War nun jenes den Reichsgesetzen zuwiderlaufende Verbot der Berufung an die Reichsgerichte rechtskräftig? Für die Württemberger ohne Zweifel; denn die Landstände als die Vertreter des württembergischen Volkes hatten zugestimmt und damit auf ein bisher dem Württemberger zustehendes Recht verzichtet81.3, hatten es auch stillschweigend geschehen lassen, daß sich der Gesetzgeber dafür auf des Fürstentums Freiheit und Landesordnung berief81.4, obgleich jene Freiheit — ein Privilegium de non appellando— nicht bestand und die bisherigen Landesordnungen das Verbot nicht enthielten.
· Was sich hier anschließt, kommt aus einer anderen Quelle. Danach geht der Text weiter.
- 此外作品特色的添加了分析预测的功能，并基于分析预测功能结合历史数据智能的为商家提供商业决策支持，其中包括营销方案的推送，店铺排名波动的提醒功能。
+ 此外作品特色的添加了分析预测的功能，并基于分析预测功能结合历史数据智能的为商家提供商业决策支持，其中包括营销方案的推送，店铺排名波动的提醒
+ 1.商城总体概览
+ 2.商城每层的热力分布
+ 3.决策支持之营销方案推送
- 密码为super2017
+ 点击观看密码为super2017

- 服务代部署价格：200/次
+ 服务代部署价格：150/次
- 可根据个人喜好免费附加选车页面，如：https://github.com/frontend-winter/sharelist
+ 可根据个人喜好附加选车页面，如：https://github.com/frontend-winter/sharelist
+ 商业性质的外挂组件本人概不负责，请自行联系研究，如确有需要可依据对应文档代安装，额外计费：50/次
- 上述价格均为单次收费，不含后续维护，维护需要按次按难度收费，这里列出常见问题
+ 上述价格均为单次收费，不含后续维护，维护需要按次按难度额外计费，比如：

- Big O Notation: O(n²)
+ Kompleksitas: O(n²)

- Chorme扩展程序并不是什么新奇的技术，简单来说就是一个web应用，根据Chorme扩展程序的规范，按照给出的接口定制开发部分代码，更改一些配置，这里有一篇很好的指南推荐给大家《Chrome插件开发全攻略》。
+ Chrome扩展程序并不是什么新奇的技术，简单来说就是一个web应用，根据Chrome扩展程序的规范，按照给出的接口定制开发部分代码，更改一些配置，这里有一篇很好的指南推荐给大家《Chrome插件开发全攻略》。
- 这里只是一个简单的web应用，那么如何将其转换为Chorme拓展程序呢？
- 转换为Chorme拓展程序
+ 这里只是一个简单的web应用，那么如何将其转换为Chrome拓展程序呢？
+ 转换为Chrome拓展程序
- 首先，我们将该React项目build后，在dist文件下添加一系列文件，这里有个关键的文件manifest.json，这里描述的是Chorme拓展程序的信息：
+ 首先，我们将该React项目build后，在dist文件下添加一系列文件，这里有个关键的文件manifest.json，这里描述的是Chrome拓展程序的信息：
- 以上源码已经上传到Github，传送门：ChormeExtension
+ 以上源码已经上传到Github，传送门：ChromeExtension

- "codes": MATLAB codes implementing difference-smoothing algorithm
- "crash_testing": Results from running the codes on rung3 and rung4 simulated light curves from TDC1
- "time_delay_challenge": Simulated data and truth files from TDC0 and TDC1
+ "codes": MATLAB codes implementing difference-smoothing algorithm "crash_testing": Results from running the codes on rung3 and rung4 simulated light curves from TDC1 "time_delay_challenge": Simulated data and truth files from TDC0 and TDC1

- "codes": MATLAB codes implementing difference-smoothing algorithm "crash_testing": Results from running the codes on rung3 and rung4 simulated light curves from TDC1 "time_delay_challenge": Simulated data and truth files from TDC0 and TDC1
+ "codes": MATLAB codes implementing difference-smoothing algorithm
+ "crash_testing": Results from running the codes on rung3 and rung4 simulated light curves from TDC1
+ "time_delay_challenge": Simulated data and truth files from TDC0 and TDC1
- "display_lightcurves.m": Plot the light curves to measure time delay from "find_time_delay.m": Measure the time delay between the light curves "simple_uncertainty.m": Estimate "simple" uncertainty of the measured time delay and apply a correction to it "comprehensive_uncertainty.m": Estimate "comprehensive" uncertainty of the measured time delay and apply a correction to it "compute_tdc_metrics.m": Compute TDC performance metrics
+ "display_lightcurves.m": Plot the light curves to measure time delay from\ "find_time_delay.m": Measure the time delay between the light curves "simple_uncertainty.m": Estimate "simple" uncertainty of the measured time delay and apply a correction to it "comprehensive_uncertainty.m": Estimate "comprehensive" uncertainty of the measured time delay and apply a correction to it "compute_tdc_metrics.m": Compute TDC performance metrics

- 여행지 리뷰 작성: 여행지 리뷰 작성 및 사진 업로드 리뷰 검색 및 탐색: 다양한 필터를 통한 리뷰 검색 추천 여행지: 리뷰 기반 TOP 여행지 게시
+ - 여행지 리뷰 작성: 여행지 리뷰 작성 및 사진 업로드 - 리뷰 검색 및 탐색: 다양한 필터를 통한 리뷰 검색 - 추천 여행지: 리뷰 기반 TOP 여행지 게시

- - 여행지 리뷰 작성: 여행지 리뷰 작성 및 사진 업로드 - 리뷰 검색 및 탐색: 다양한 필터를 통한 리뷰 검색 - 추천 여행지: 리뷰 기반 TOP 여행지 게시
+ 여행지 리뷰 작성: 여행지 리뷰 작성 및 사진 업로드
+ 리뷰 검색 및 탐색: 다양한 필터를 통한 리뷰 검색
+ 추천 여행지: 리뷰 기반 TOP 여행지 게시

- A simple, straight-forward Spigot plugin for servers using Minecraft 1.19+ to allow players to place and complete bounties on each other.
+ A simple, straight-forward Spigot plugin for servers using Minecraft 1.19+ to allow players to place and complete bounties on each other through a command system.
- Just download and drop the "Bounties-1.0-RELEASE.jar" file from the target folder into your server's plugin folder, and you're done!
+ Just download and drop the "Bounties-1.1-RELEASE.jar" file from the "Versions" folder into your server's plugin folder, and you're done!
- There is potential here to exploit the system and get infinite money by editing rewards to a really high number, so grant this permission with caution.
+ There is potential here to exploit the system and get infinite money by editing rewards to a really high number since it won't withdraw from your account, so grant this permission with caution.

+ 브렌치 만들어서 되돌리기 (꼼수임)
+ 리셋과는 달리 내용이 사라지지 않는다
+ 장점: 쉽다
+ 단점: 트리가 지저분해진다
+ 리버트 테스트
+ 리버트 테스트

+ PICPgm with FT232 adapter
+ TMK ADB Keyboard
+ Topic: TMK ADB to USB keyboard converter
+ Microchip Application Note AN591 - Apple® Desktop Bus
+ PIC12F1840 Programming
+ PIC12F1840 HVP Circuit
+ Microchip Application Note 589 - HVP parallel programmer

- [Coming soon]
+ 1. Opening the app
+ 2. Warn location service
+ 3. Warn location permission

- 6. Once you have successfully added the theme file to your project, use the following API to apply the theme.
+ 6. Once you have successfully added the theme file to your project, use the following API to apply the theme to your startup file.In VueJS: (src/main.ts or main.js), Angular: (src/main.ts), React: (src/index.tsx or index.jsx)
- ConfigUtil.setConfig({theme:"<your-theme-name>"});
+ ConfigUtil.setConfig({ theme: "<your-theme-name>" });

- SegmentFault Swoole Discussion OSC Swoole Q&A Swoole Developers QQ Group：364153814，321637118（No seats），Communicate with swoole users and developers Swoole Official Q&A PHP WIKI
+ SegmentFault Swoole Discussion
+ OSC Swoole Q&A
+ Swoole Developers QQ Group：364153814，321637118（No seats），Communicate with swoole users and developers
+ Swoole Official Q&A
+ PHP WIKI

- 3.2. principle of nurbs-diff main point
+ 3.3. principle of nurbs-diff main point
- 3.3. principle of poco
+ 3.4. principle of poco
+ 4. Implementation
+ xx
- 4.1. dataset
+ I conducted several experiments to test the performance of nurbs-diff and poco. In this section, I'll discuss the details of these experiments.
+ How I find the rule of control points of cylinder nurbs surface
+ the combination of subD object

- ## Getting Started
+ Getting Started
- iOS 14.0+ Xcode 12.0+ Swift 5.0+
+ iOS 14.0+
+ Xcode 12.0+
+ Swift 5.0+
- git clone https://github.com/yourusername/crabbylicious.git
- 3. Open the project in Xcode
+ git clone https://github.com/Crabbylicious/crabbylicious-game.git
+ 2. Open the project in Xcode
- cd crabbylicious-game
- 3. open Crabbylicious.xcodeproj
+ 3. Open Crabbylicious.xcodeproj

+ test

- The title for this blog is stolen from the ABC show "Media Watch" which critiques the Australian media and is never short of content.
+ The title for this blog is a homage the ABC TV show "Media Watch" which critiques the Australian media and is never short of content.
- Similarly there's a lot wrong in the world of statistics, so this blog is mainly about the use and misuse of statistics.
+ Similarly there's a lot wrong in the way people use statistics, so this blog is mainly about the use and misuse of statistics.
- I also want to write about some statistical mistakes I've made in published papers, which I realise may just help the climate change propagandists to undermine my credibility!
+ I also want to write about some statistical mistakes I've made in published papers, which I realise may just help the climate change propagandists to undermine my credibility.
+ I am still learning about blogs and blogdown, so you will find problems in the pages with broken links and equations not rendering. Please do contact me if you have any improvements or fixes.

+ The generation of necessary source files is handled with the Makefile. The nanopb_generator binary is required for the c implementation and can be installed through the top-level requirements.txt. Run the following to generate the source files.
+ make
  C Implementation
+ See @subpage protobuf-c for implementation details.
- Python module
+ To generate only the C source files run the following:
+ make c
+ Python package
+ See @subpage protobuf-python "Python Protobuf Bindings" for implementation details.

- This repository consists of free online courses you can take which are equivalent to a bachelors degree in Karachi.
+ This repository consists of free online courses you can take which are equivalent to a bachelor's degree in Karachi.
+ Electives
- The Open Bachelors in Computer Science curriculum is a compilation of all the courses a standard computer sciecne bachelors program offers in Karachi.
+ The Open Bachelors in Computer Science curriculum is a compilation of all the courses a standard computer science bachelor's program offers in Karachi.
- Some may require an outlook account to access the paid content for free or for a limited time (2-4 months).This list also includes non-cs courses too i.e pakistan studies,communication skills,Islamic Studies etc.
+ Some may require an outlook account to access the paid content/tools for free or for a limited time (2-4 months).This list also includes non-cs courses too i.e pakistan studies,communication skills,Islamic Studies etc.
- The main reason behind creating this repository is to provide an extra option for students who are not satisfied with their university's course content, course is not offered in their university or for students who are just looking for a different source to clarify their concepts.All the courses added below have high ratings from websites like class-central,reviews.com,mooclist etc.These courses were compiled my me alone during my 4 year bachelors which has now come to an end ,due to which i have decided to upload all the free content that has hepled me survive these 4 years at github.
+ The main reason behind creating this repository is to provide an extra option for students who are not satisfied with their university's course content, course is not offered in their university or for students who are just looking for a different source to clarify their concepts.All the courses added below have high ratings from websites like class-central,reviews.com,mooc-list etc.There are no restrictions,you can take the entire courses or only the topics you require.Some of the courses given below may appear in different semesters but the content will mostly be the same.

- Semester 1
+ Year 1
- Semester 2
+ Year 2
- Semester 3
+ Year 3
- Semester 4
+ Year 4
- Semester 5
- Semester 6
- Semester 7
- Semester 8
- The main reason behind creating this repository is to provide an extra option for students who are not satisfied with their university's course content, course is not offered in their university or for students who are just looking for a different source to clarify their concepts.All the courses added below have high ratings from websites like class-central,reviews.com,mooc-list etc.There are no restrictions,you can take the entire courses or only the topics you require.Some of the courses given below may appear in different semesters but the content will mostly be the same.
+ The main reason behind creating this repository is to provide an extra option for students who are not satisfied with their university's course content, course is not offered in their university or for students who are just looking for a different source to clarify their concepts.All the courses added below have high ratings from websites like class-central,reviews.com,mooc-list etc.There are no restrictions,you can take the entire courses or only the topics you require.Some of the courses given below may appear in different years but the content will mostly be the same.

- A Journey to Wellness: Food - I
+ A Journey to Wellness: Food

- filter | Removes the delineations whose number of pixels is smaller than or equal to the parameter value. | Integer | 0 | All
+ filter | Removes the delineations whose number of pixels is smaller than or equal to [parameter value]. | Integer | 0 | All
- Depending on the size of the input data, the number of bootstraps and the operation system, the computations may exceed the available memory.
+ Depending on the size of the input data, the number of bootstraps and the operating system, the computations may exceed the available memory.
Es war die herrschende Anschauung, daß das Verbot nicht sowohl eine Rechtsverkürzung bedeute als vielmehr eine Rechtswohltat, sofern die Verpflichtung, sich bei den Urteilen des württembergischen Hofgerichts zu beruhigen, den Württembergischen Untertan vor unnötigen Kosten und lästiger Verschleppung bewahre81.5, was ja für den Sieger im Rechtsstreit zweifellos zutraf, für den Unterlegnen allerdings ein schwacher Trost war.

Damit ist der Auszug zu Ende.